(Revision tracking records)
——

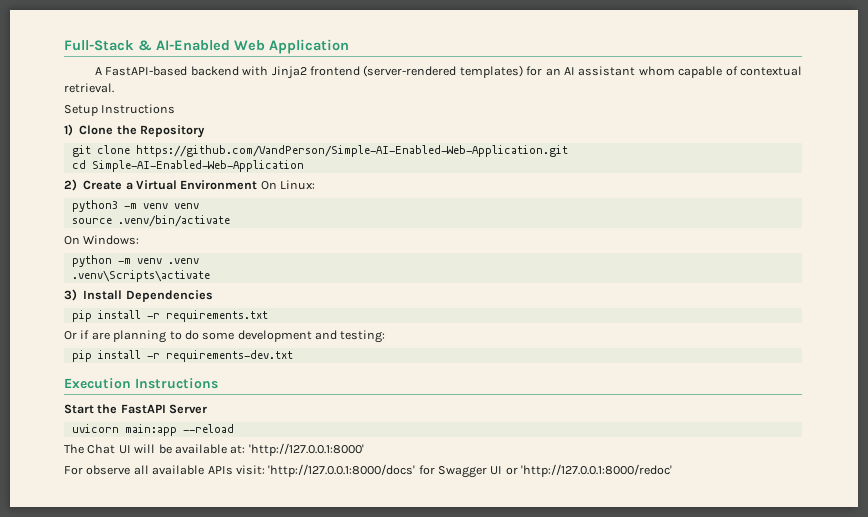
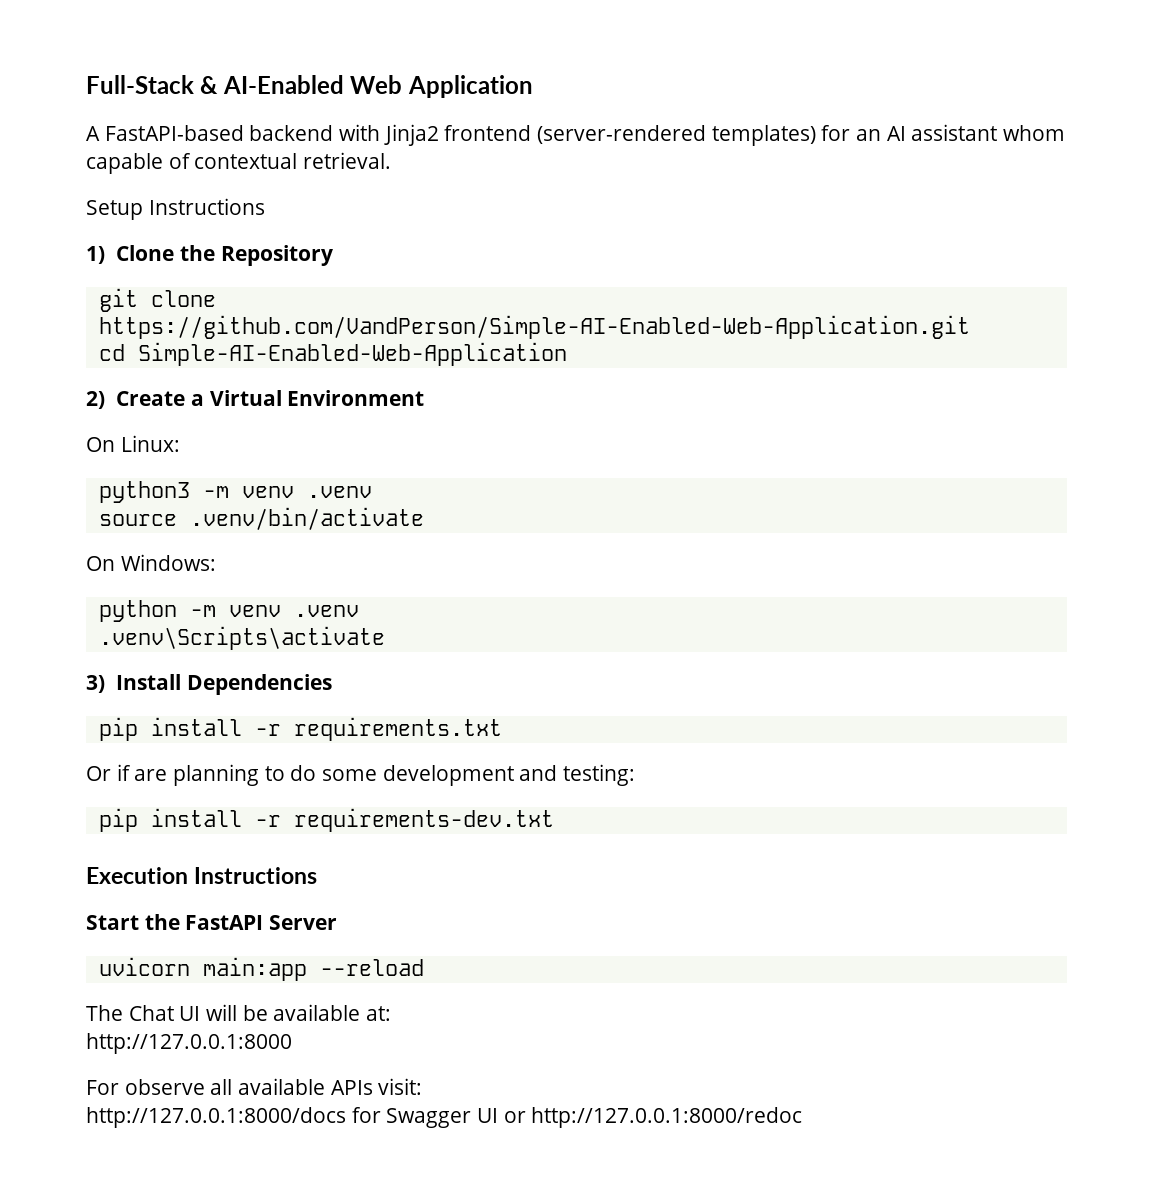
- 2) Create a Virtual Environment On Linux:
+ 2) Create a Virtual Environment
+ On Linux:
- python3 -m venv venv
+ python3 -m venv .venv
- The Chat UI will be available at: 'http://127.0.0.1:8000'
+ The Chat UI will be available at:
+ http://127.0.0.1:8000
- For observe all available APIs visit: 'http://127.0.0.1:8000/docs' for Swagger UI or 'http://127.0.0.1:8000/redoc'
+ For observe all available APIs visit:
+ http://127.0.0.1:8000/docs for Swagger UI or http://127.0.0.1:8000/redoc

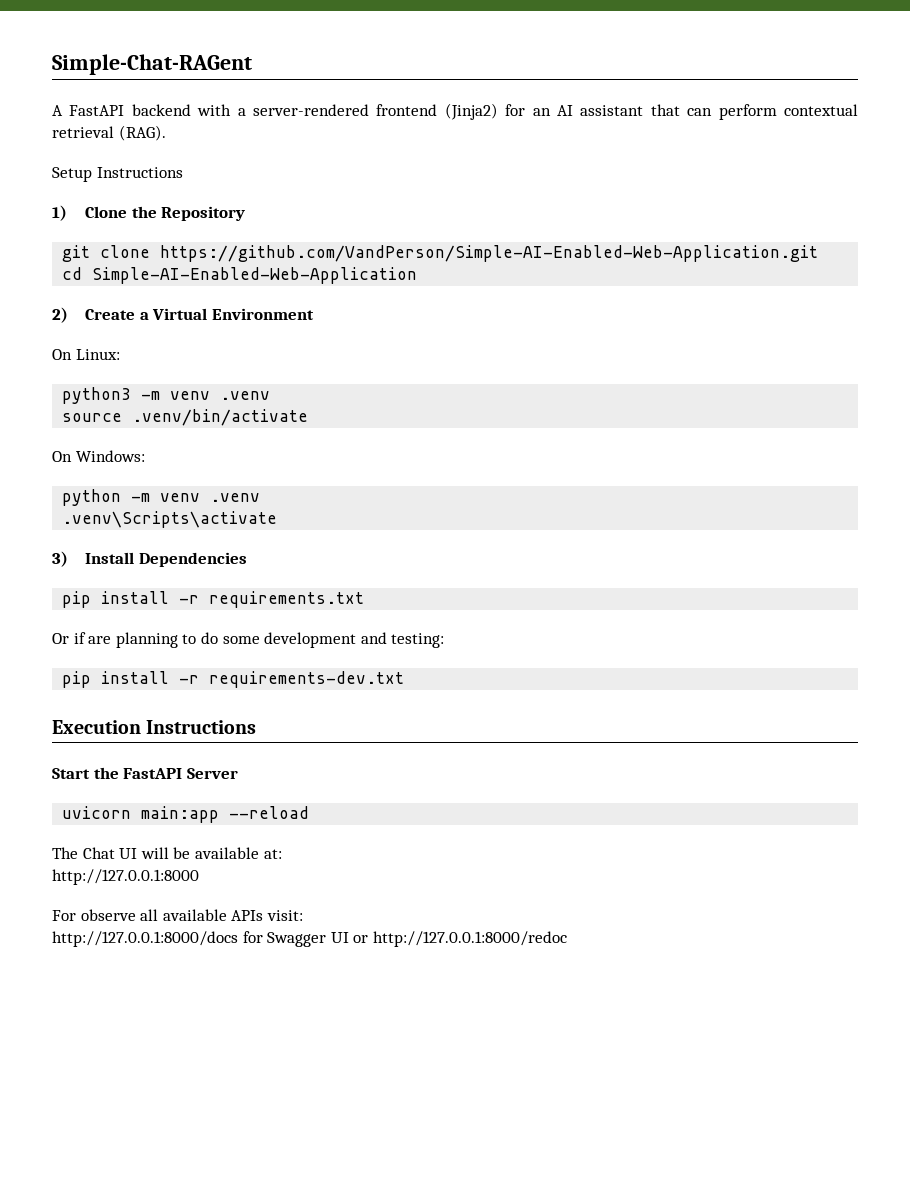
- Full-Stack & AI-Enabled Web Application
+ Simple-Chat-RAGent
- A FastAPI-based backend with Jinja2 frontend (server-rendered templates) for an AI assistant whom capable of contextual retrieval.
+ A FastAPI backend with a server-rendered frontend (Jinja2) for an AI assistant that can perform contextual retrieval (RAG).

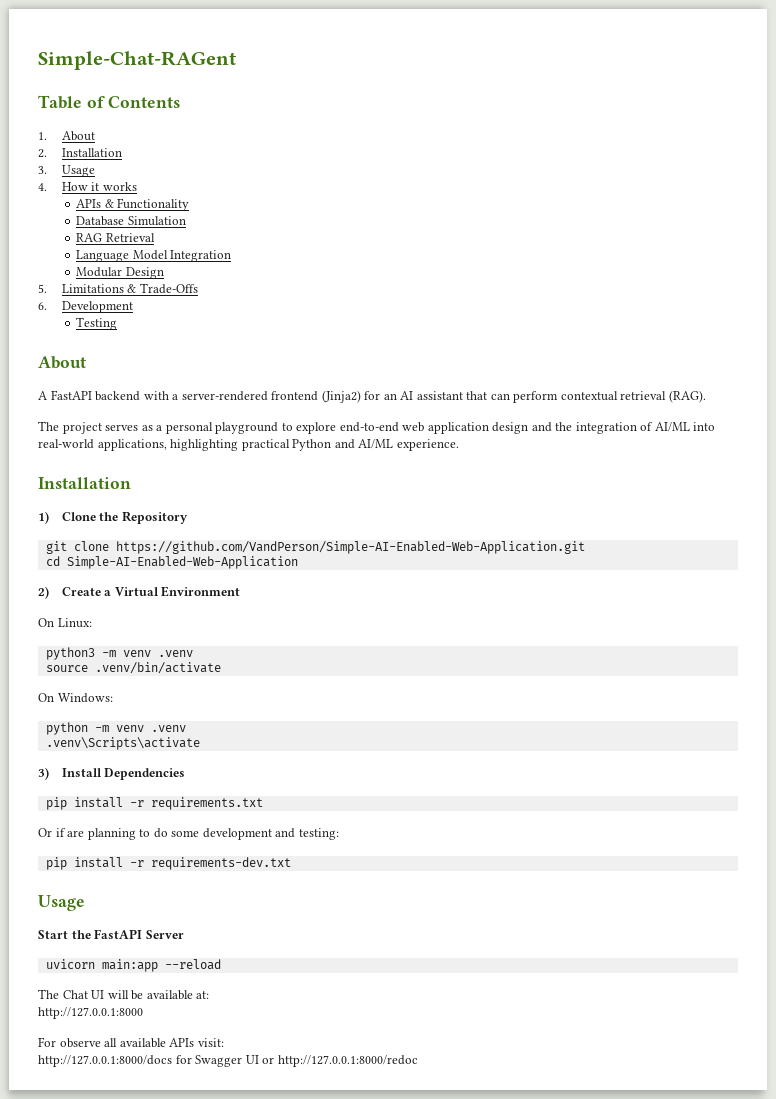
+ Table of Contents
+ 1. About
+ 2. Installation
+ 3. Usage
+ 4. How it works
+ APIs & Functionality
+ Database Simulation
+ RAG Retrieval
+ Language Model Integration
+ Modular Design
+ 5. Limitations & Trade-Offs
+ 6. Development
+ Testing
+ About
- Setup Instructions
+ The project serves as a personal playground to explore end-to-end web application design and the integration of AI/ML into real-world applications, highlighting practical Python and AI/ML experience.
+ Installation
  pip install -r requirements-dev.txt
- Execution Instructions
+ Usage

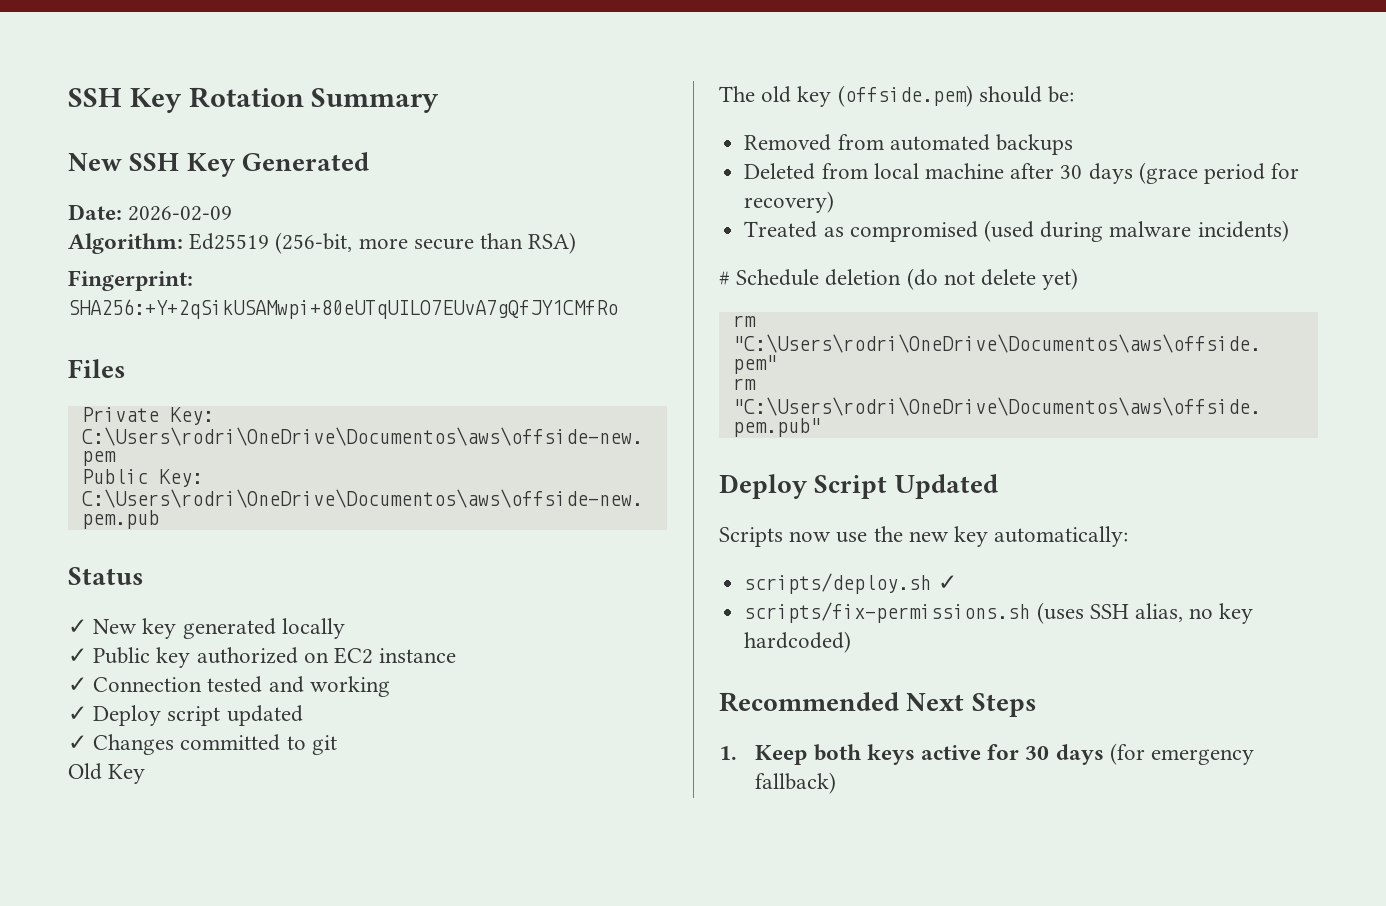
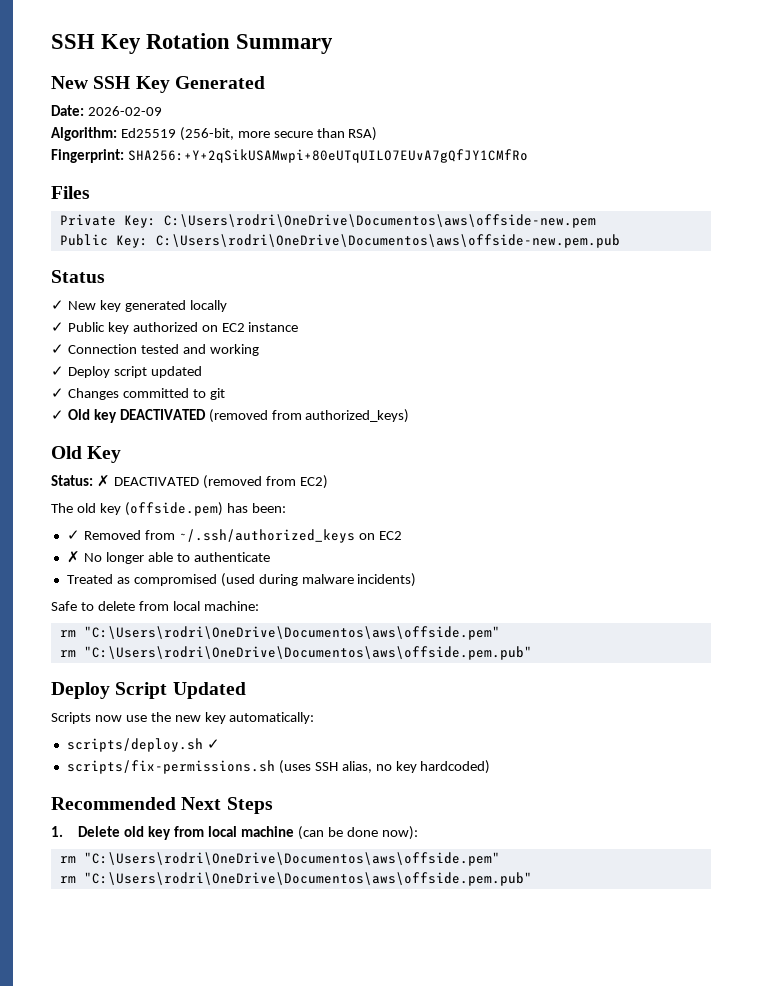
+ ✓ Old key DEACTIVATED (removed from authorized_keys)
  Old Key
- The old key (offside.pem) should be:
- Removed from automated backups
- Deleted from local machine after 30 days (grace period for recovery)
+ Status: ✗ DEACTIVATED (removed from EC2)
+ The old key (offside.pem) has been:
+ ✓ Removed from ~/.ssh/authorized_keys on EC2
+ ✗ No longer able to authenticate
- # Schedule deletion (do not delete yet)
+ Safe to delete from local machine:
- 1. Keep both keys active for 30 days (for emergency fallback)
+ 1. Delete old key from local machine (can be done now):
+ rm "C:\Users\rodri\OneDrive\Documentos\aws\offside.pem"
+ rm "C:\Users\rodri\OneDrive\Documentos\aws\offside.pem.pub"

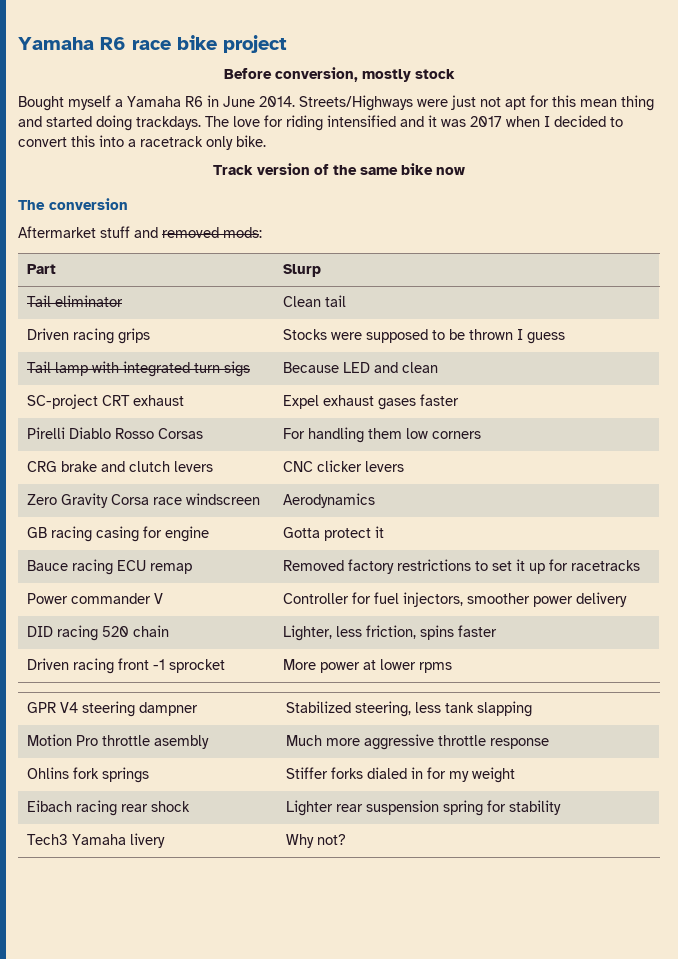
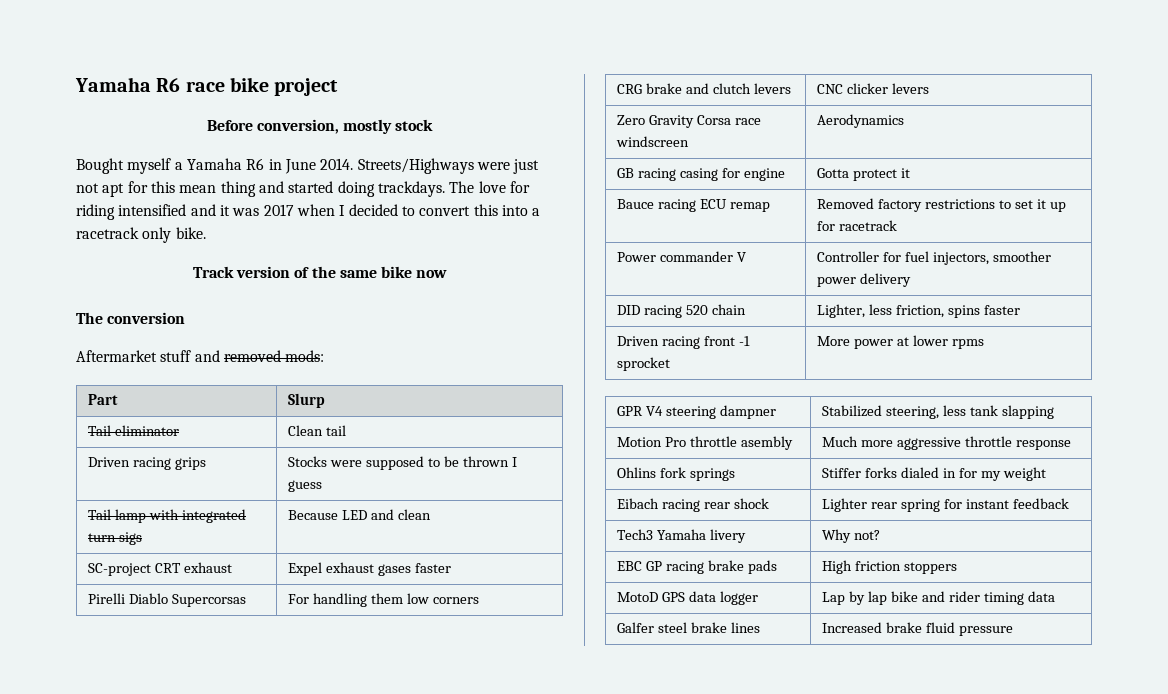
- Pirelli Diablo Rosso Corsas | For handling them low corners
+ Pirelli Diablo Supercorsas | For handling them low corners
- Bauce racing ECU remap | Removed factory restrictions to set it up for racetracks
+ Bauce racing ECU remap | Removed factory restrictions to set it up for racetrack
- Eibach racing rear shock | Lighter rear suspension spring for stability
+ Eibach racing rear shock | Lighter rear spring for instant feedback
+ EBC GP racing brake pads | High friction stoppers
+ MotoD GPS data logger | Lap by lap bike and rider timing data
+ Galfer steel brake lines | Increased brake fluid pressure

——

▶ What the task requires
Whenever "Diablo" occurs in a line above, copy that line.

▶ Problem solution
- Pirelli Diablo Rosso Corsas | For handling them low corners
+ Pirelli Diablo Supercorsas | For handling them low corners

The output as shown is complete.